Iterative integration: (1) FSM alone with fake outputs, (2) add baud counter, (3) add shift register, (4) add valid/busy handshake, (5) add stop-bit check. Test each addition before continuing. When a bug appears, you know which component is wrong — because the previous ones already passed.
module uart_tx #(
parameter CLKS_PER_BIT = 217 // 25 MHz / 115200 baud
) (
input wire i_clk, i_reset,
input wire i_valid,
input wire [7:0] i_data,
output reg o_busy,
output reg o_tx
);
localparam [1:0] S_IDLE = 2'd0, S_START = 2'd1, S_DATA = 2'd2, S_STOP = 2'd3;
localparam CNT_W = $clog2(CLKS_PER_BIT);
reg [1:0] r_state;
reg [CNT_W-1:0] r_baud; // 0..CLKS_PER_BIT-1 per bit
reg [2:0] r_bit; // 0..7, which data bit
reg [7:0] r_shift; // the byte being shifted out
always @(posedge i_clk) begin
if (i_reset) begin
r_state <= S_IDLE; r_baud <= 0; r_bit <= 0;
o_tx <= 1'b1; o_busy <= 1'b0;
end else case (r_state)
S_IDLE: begin
o_tx <= 1'b1;
o_busy <= 1'b0;
if (i_valid) begin
r_shift <= i_data;
r_state <= S_START; r_baud <= 0; o_busy <= 1'b1;
end
end
S_START: begin
o_tx <= 1'b0; // start bit
if (r_baud == CLKS_PER_BIT-1) begin
r_state <= S_DATA; r_baud <= 0; r_bit <= 0;
end else r_baud <= r_baud + 1'b1;
end
S_DATA: begin
o_tx <= r_shift[0]; // LSB first
if (r_baud == CLKS_PER_BIT-1) begin
r_baud <= 0;
r_shift <= {1'b1, r_shift[7:1]}; // shift right, fill with idle
if (r_bit == 3'd7) r_state <= S_STOP;
else r_bit <= r_bit + 1'b1;
end else r_baud <= r_baud + 1'b1;
end
S_STOP: begin
o_tx <= 1'b1; // stop bit
if (r_baud == CLKS_PER_BIT-1) begin
r_state <= S_IDLE; o_busy <= 1'b0;
end else r_baud <= r_baud + 1'b1;
end
endcase
end
endmodule
$clog2, localparam, 3-block pattern, named constants.
r_shift <= {1'b1, r_shift[7:1]}; // shift right, LSB drops off
o_tx <= r_shift[0]; // output the current LSB
o_tx, the rest of the byte shifts right by 1 (putting the old bit 1 in position 0, old bit 2 in position 1, etc.), and a 1 (idle value) fills in at bit 7. After 8 ticks, the byte has been fully transmitted and the shift register is all 1's again (back to idle state).
o_tx reads before the shift (note the nonblocking assignment semantics — both happen at the next clock edge).

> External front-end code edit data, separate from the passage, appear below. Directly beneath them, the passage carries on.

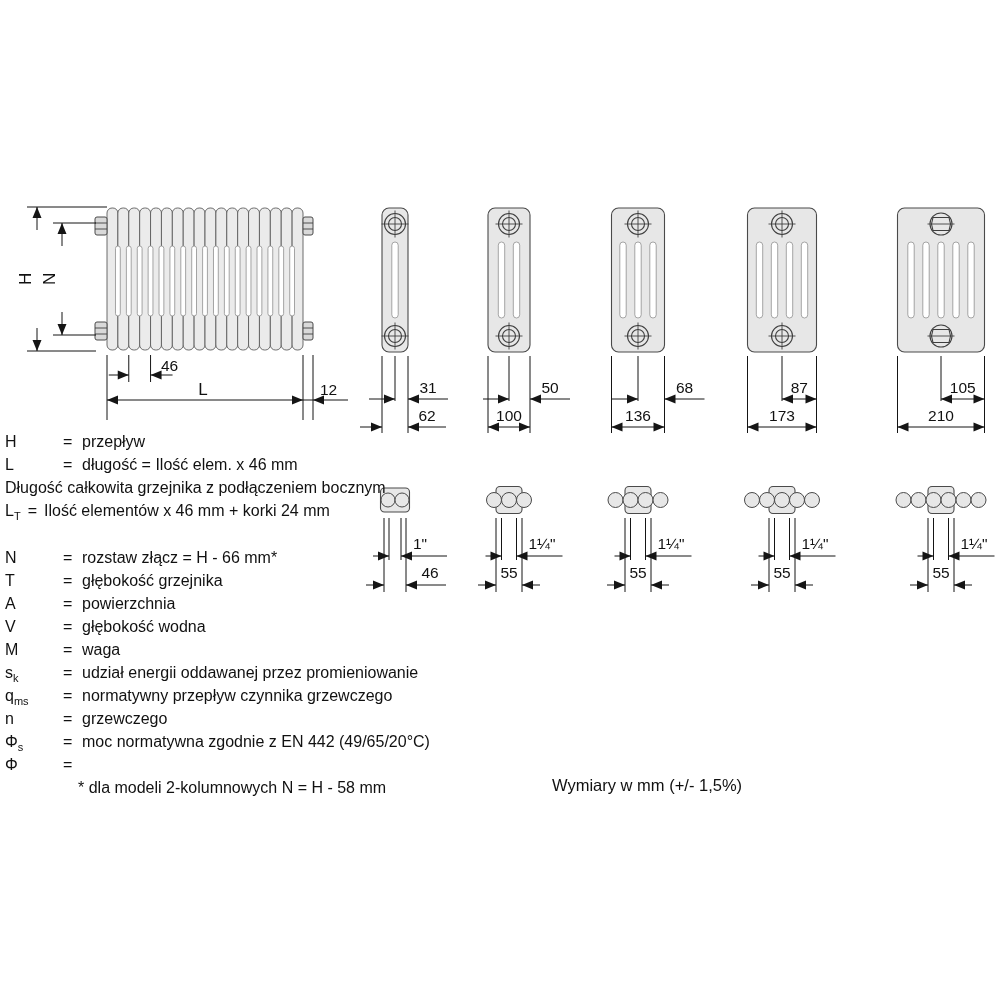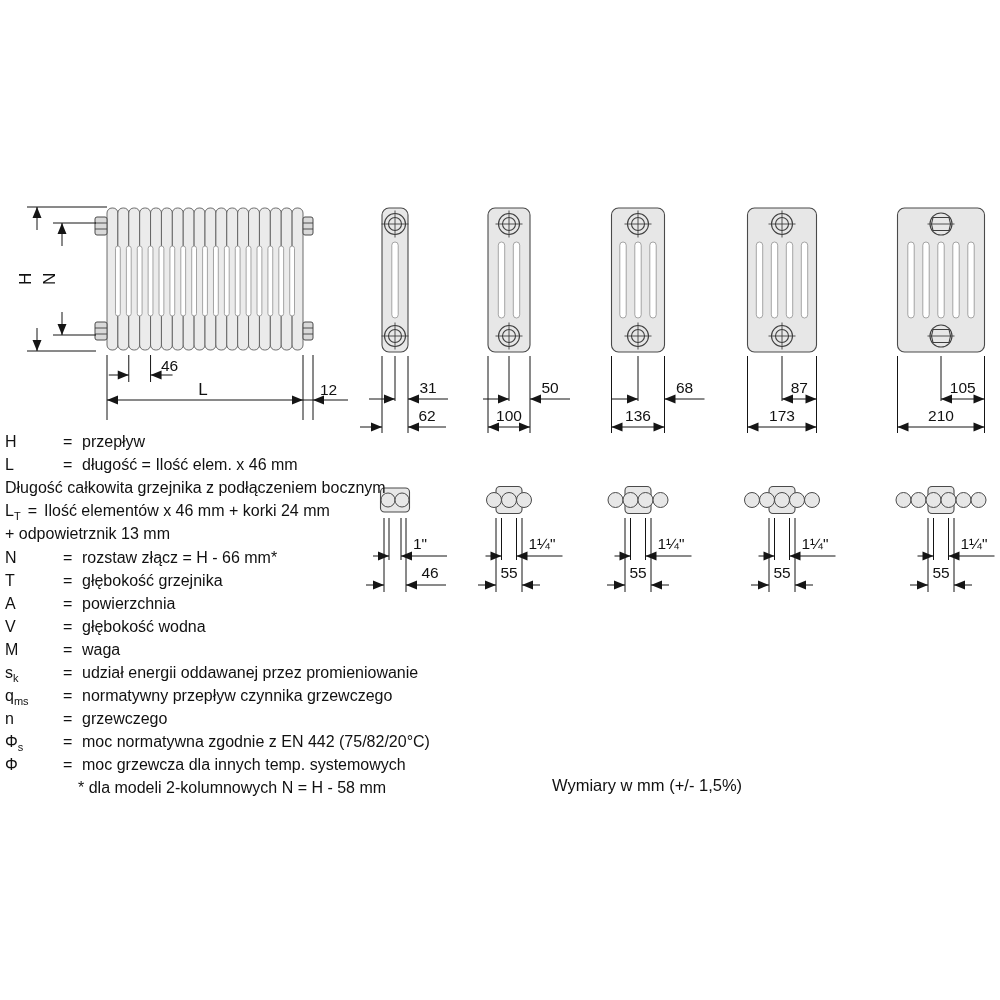--- a/index.html
+++ b/index.html
@@ -387,23 +387,20 @@
       <span class="lsym"><span>L</span><sub></sub></span>
       <span class="leq">=</span>
       <span class="ltxt">długość = Ilość elem. x 46 mm</span>
     </div>
     <div class="lrow" style="top:479px">
       <span class="lfull">Długość całkowita grzejnika z podłączeniem bocznym</span>
     </div>
     <div class="lrow" style="top:502px">
       <span class="lfull"><span>L</span><sub>T</sub><span class="ieq">=</span><span>Ilość elementów x 46 mm + korki 24 mm</span></span>
     </div>
-    <div class="lrow" style="top:525px">
-      <span class="lfull">+ odpowietrznik 13 mm</span>
-    </div>
     <div class="lrow" style="top:549px">
       <span class="lsym"><span>N</span><sub></sub></span>
       <span class="leq">=</span>
       <span class="ltxt">rozstaw złącz = H - 66 mm*</span>
     </div>
     <div class="lrow" style="top:572px">
       <span class="lsym"><span>T</span><sub></sub></span>
       <span class="leq">=</span>
       <span class="ltxt">głębokość grzejnika</span>
     </div>
@@ -433,26 +430,25 @@
       <span class="ltxt">normatywny przepływ czynnika grzewczego</span>
     </div>
     <div class="lrow" style="top:710px">
       <span class="lsym"><span>n</span><sub></sub></span>
       <span class="leq">=</span>
       <span class="ltxt">grzewczego</span>
     </div>
     <div class="lrow" style="top:733px">
       <span class="lsym"><span>Φ</span><sub>s</sub></span>
       <span class="leq">=</span>
-      <span class="ltxt">moc normatywna zgodnie z EN 442 (75/82/20°C)</span>
+      <span class="ltxt">moc normatywna zgodnie z EN 442 (49/65/20°C)</span>
     </div>
     <div class="lrow" style="top:756px">
       <span class="lsym"><span>Φ</span><sub></sub></span>
       <span class="leq">=</span>
-      <span class="ltxt">moc grzewcza dla innych temp. systemowych</span>
     </div>
     <div class="lrow" style="top:779px">
       <span class="lnote">* dla modeli 2-kolumnowych N = H - 58 mm</span>
     </div>
   </div>
 
   <div class="footer">Wymiary w mm (+/- 1,5%)</div>
 </div>
 
 </body></html>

So on entry to each S_DATA cycle, the current LSB is already on the line; the shift happens just as we exit that cycle's baud count.
Reset, then assert i_valid=1 with i_data=8'b01010011 (0x53 = 'S'). CLKS_PER_BIT = 4 (simplified for simulation). Sketch the first 50 cycles of o_tx.
Cycles 0-3: o_tx = 0 (start bit)
Cycles 4-7: o_tx = 1 (D0 = 0b01010011[0] = 1)
Cycles 8-11: o_tx = 1 (D1 = bit 1 of data = 1)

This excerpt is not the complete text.